***Dear 2012- You're going to have to bear with me, I'm just going to write. I am no longer going to spend hours thinking of what to say- when it hits me- it hits me. It will be raw & unedited but I have realized this is much better than not sharing at all.***
Today is my first day back in my studio since the new year began. Behind my closed shutters of the french doors that seclude me from the rest of Julia Street, I am an excited busy bee. The new year has always been the most important time of year for me and I could not be more happy to see that this new one has already got some major projects.

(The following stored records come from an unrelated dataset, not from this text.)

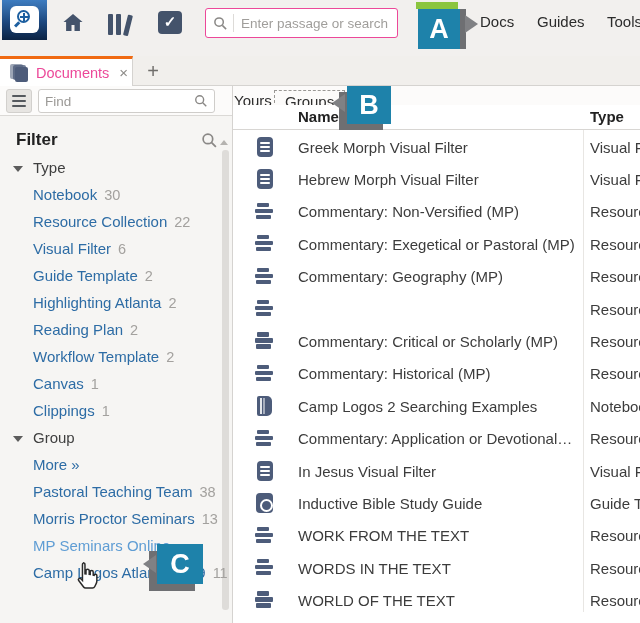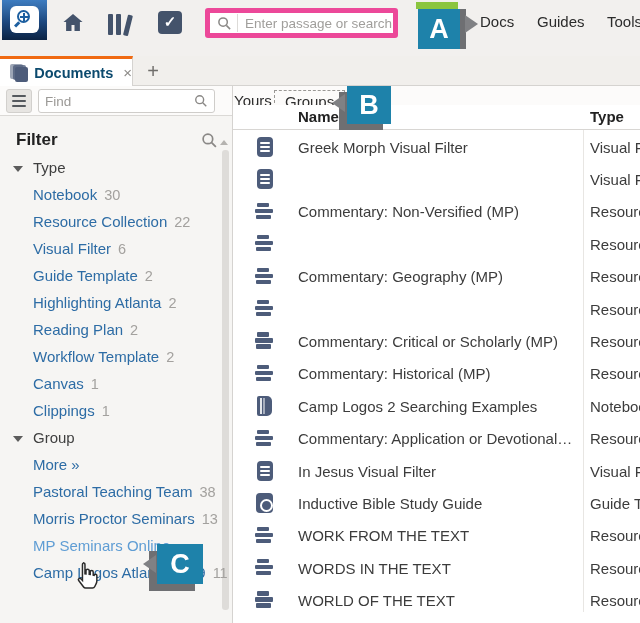--- a/index.html
+++ b/index.html
@@ -23,7 +23,7 @@
   .tb-check{left:158px;width:24px;height:23px;background:#44536b;border-radius:4px;
     color:#fff;font-size:15px;font-weight:bold;text-align:center;line-height:21px}
   .searchbox{position:absolute;left:205px;top:8px;width:193px;height:30px;background:#fff;
-    border:5px solid #ec4899;border-radius:3px;display:flex;align-items:center}
+    border:1px solid #ec4899;border-radius:3px;display:flex;align-items:center}
   .searchbox .divider{width:1px;height:18px;background:#dddbd8;margin:0 7px 0 5px}
   .searchbox input{flex:1;border:none;outline:none;background:transparent;font-size:13.5px;
     font-family:"Liberation Sans",sans-serif;color:#555;min-width:0}

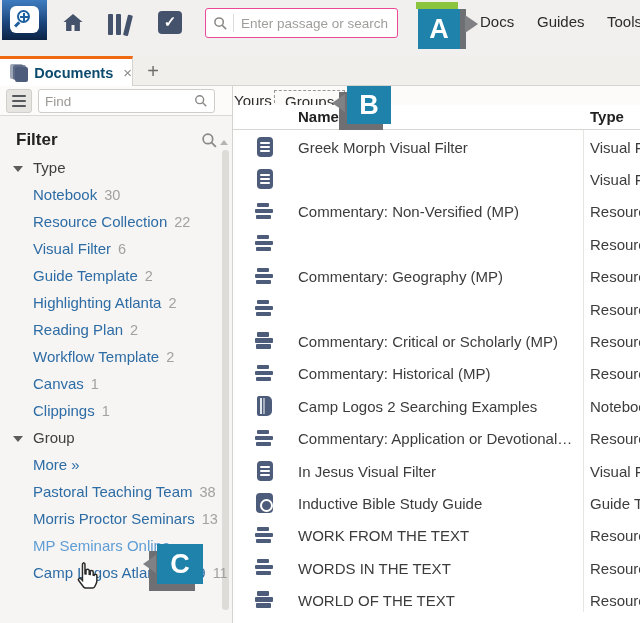--- a/index.html
+++ b/index.html
@@ -40,7 +40,7 @@
   .tab-icon i:nth-child(1){left:0;top:0;opacity:.55}
   .tab-icon i:nth-child(2){left:2.5px;top:1.5px;opacity:.8}
   .tab-icon i:nth-child(3){left:5px;top:3px}
-  .tab-label{font-size:14.5px;font-weight:700;color:#0c4a6e}
+  .tab-label{font-size:14.5px;font-weight:400;color:#ec4899}
   .tab-close{margin-left:10px;color:#8d8b88;font-size:15px;cursor:pointer}
   .newtab{position:absolute;left:141px;top:2px;width:24px;height:26px;font-size:20px;color:#6f6d6a;
     text-align:center;line-height:26px;cursor:pointer}

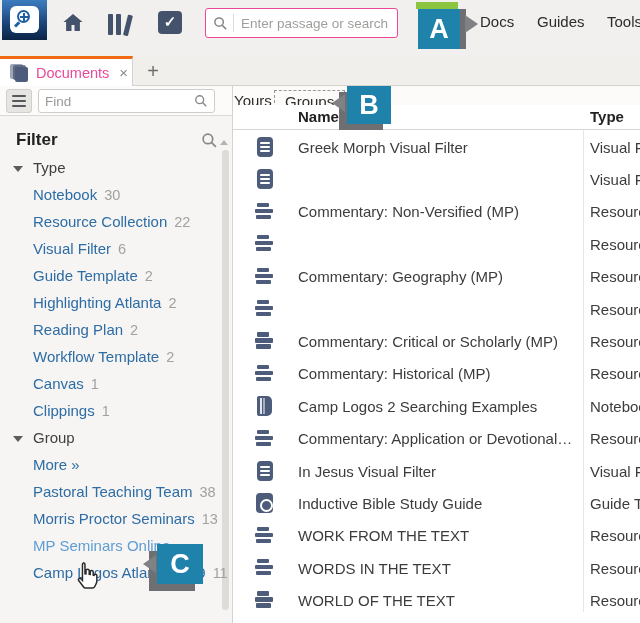--- a/index.html
+++ b/index.html
@@ -318,6 +318,7 @@
             <i></i>
           </span>
         </span>
+        <span class="cell-name">Hebrew Morph Visual Filter</span>
         <span class="cell-type">Visual Filter</span>
       </div>
       <div class="trow">

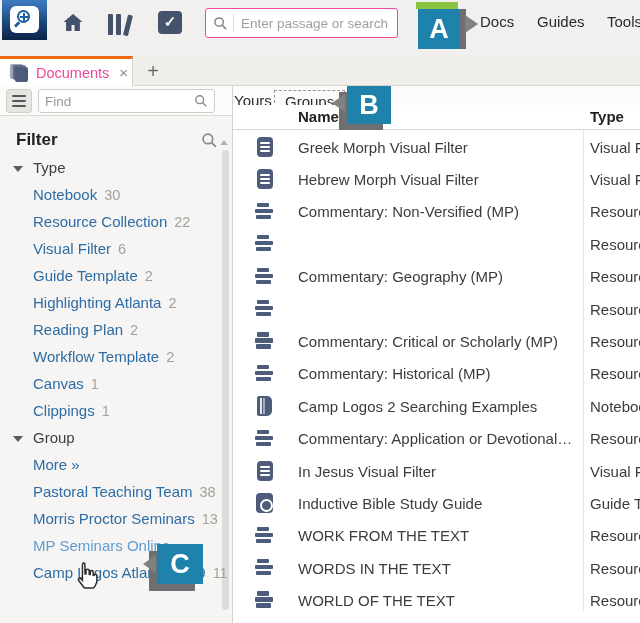--- a/index.html
+++ b/index.html
@@ -340,6 +340,7 @@
             <b class="b3"></b>
           </span>
         </span>
+        <span class="cell-name">Commentary: Exegetical or Pastoral (MP)</span>
         <span class="cell-type">Resource Collection</span>
       </div>
       <div class="trow">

But first things first- I make a pot of tea- which is my treat to get me through the prioritized emails, papers, bills, applications and lest we forget renewal of magazine subscriptions I have to get through so I can PAINT.(more on that shortly.)
My mind drifts to briefly listen to what I learned during my annual New Year Trip to the beach. I learned mostly that everything I wished to become last year came true. The power of positive thinking does wonders for the brain and it is why I have still not let myself miss a new year of quiet time to reflect with my dear mother ocean.

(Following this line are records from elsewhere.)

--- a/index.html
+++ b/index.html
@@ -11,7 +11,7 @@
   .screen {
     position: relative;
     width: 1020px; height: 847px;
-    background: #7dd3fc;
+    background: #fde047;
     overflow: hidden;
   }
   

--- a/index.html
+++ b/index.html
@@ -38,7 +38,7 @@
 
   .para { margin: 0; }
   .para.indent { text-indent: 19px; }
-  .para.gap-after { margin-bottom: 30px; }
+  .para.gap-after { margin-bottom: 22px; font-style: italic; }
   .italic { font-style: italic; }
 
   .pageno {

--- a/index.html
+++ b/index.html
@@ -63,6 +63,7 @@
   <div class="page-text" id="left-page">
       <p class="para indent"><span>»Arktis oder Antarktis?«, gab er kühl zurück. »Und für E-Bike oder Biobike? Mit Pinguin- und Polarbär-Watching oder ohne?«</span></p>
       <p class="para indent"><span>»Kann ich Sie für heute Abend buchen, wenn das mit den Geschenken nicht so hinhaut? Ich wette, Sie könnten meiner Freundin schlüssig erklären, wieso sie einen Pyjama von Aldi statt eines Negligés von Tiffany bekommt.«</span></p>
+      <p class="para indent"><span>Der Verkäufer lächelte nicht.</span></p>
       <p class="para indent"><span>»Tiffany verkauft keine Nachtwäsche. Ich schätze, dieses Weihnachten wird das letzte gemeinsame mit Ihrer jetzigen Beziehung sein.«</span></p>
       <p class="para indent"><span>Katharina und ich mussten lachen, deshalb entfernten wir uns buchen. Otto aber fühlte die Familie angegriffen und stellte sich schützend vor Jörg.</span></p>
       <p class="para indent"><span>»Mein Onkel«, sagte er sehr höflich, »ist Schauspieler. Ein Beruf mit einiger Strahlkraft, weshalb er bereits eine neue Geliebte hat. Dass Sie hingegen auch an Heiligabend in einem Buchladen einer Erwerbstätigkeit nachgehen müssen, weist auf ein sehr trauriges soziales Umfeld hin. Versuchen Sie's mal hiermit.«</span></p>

The second thought I have is the resounding wisdom from my beachside yoga instructor who I adamantly visit at least once while I'm in town at The Studio in Seaside- During her class she made the simplest statement, "Give yourself room to grow."
(photo above: New Year boat ride with dear friend and fellow artist, Candace Greer)

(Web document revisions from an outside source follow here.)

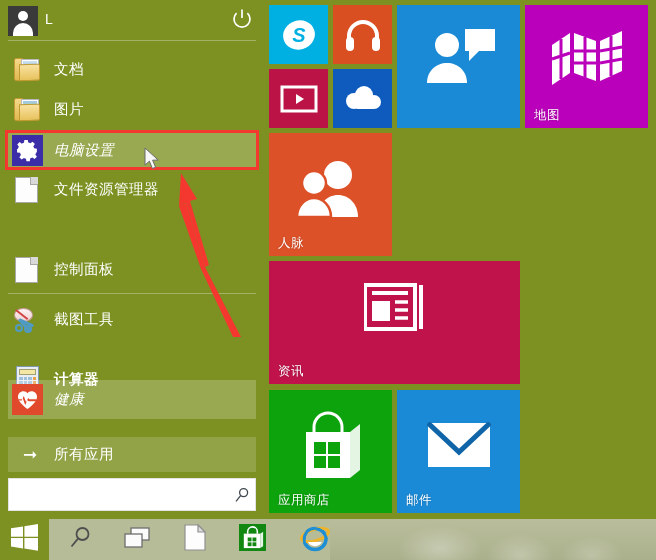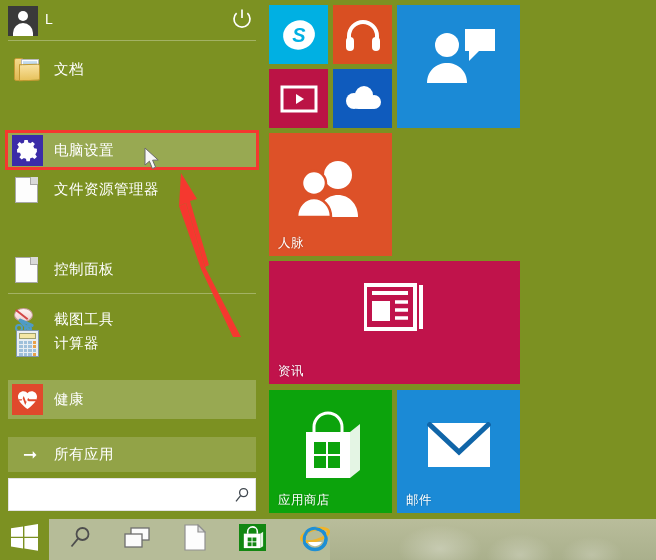--- a/index.html
+++ b/index.html
@@ -510,6 +510,17 @@
         <div class="mi-label">文档</div>
       </div>
 
+      <div class="menu-item" style="top:90px;">
+        <div class="mi-icon">
+          <div class="ico-folder">
+            <div class="back"></div>
+            <div class="sheet"></div>
+            <div class="pic pic-img"></div>
+            <div class="front"></div>
+          </div>
+        </div>
+        <div class="mi-label">图片</div>
+      </div>
 
       <div class="menu-item hl" style="top:131px;">
         <div class="mi-icon">

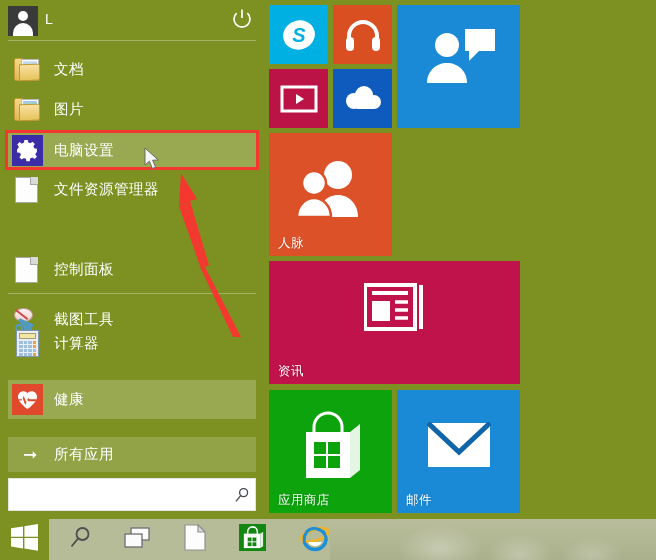--- a/index.html
+++ b/index.html
@@ -676,6 +676,24 @@
         </div>
       </div>
 
+      <div class="tile" style="left:261px; top:5px; width:123px; height:123px; background:#bb00bb;">
+        <div class="tile-glyph" style="top:24px;">
+          <svg width="74" height="58" viewBox="0 0 74 58">
+            <polygon points="2,16 20,4 20,44 2,56" fill="#ffffff"></polygon>
+            <polygon points="24,4 46,12 46,52 24,44" fill="#ffffff"></polygon>
+            <polygon points="50,12 72,2 72,42 50,52" fill="#ffffff"></polygon>
+            <line x1="24" y1="22" x2="46" y2="22" stroke="#bb00bb" stroke-width="3"></line>
+            <line x1="24" y1="34" x2="46" y2="34" stroke="#bb00bb" stroke-width="3"></line>
+            <line x1="35" y1="8" x2="35" y2="50" stroke="#bb00bb" stroke-width="3"></line>
+            <line x1="50" y1="22" x2="72" y2="18" stroke="#bb00bb" stroke-width="3"></line>
+            <line x1="50" y1="34" x2="72" y2="30" stroke="#bb00bb" stroke-width="3"></line>
+            <line x1="61" y1="7" x2="61" y2="47" stroke="#bb00bb" stroke-width="3"></line>
+            <line x1="2" y1="30" x2="20" y2="24" stroke="#bb00bb" stroke-width="3"></line>
+            <line x1="11" y1="10" x2="11" y2="50" stroke="#bb00bb" stroke-width="3"></line>
+          </svg>
+        </div>
+        <div class="tile-label">地图</div>
+      </div>
 
       <div class="tile" style="left:5px; top:133px; width:123px; height:123px; background:#dd5128;">
         <div class="tile-glyph" style="top:26px;">

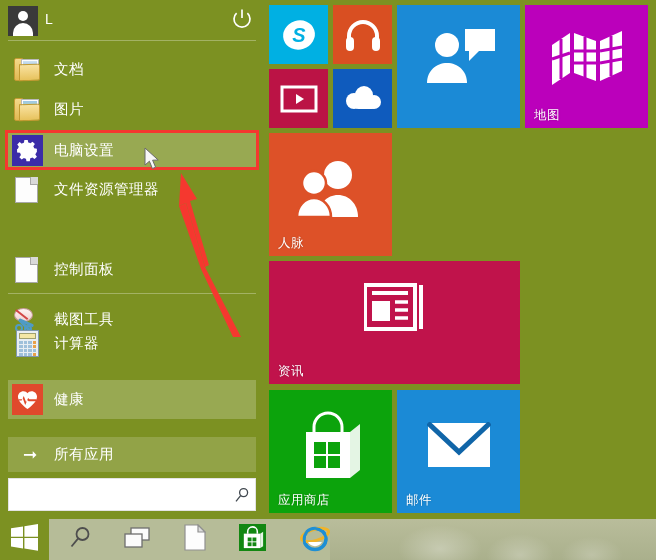--- a/index.html
+++ b/index.html
@@ -106,6 +106,7 @@
   }
   .menu-item.hl {
     background: rgba(255,255,255,0.22);
+    font-style: italic;
   }
   .menu-item .mi-icon {
     position: relative;

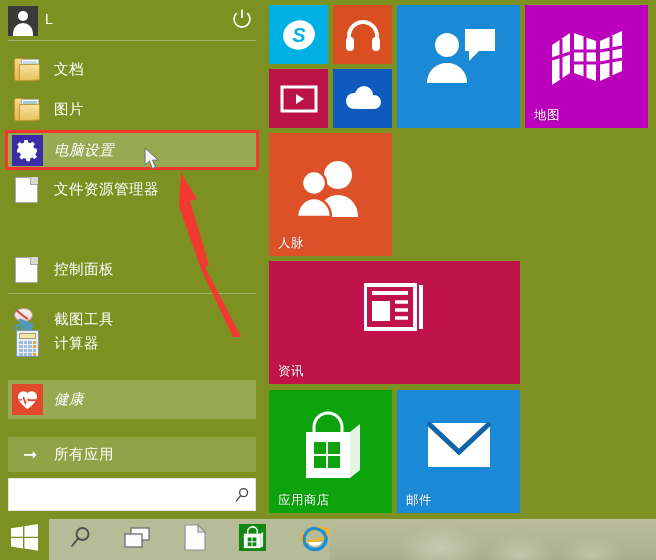--- a/index.html
+++ b/index.html
@@ -570,7 +570,7 @@
         <div class="mi-label">截图工具</div>
       </div>
 
-      <div class="menu-item" style="top:324px;">
+      <div class="menu-item" style="top:360px;font-weight:bold;">
         <div class="mi-icon">
           <div class="ico-calc">
             <div class="disp"></div>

And finally, I reread my friend Wendy Rodrigue's blog about starting the new year and reflecting on the iconic artists we lost in 2011. Two of which, Cy Twombly & Helen Frankenthaler, have influenced my work profoundly. I wrote Wendy some thoughts about their passing- how I hope a piece of that spirit finds me and that the end of their era opens the doors to a new one. My exact quote is on her blog, I cannot recall it now. Plus, I'd rather you hear it from her side of the story because she is such a wonderful writer and can make every simple story sound dreamy. Musings of an Artists Wife
So back to this pile on my desk.
I have a massive envelope I have never opened due to the chaos that was the end of last year. I thought it was an old ARTforum magazine I found on ebay. I have a bad addiction to browsing this sort of thing online and placing orders I can't hardly recall. BUT this- this was something else. At some point in the last month of her life, I apparently ordered an old catalog from Helen Frankenthaler's 1986 show at the Andre Emmerich Gallery in New York and forgot that I had done so until a moment ago. While sipping my tea this first day in my studio, I open the catalog to the photo below and there she is- the always photogenic Frankenthaler looking up at me while having coffee in her own studio. I, of course, am one of those people who can see meaning in every little thing so interpret my story on your own comfort level- but I had to share because it reminded me to believe that every big and small moment can be a part of inspiration and magic that motivates you- as long as you're heart is open to seeing it.
I hope you allow yourself fields of room to grow and fulfill all of your dreams for this year. I guess you really never know who's watching over your shoulder.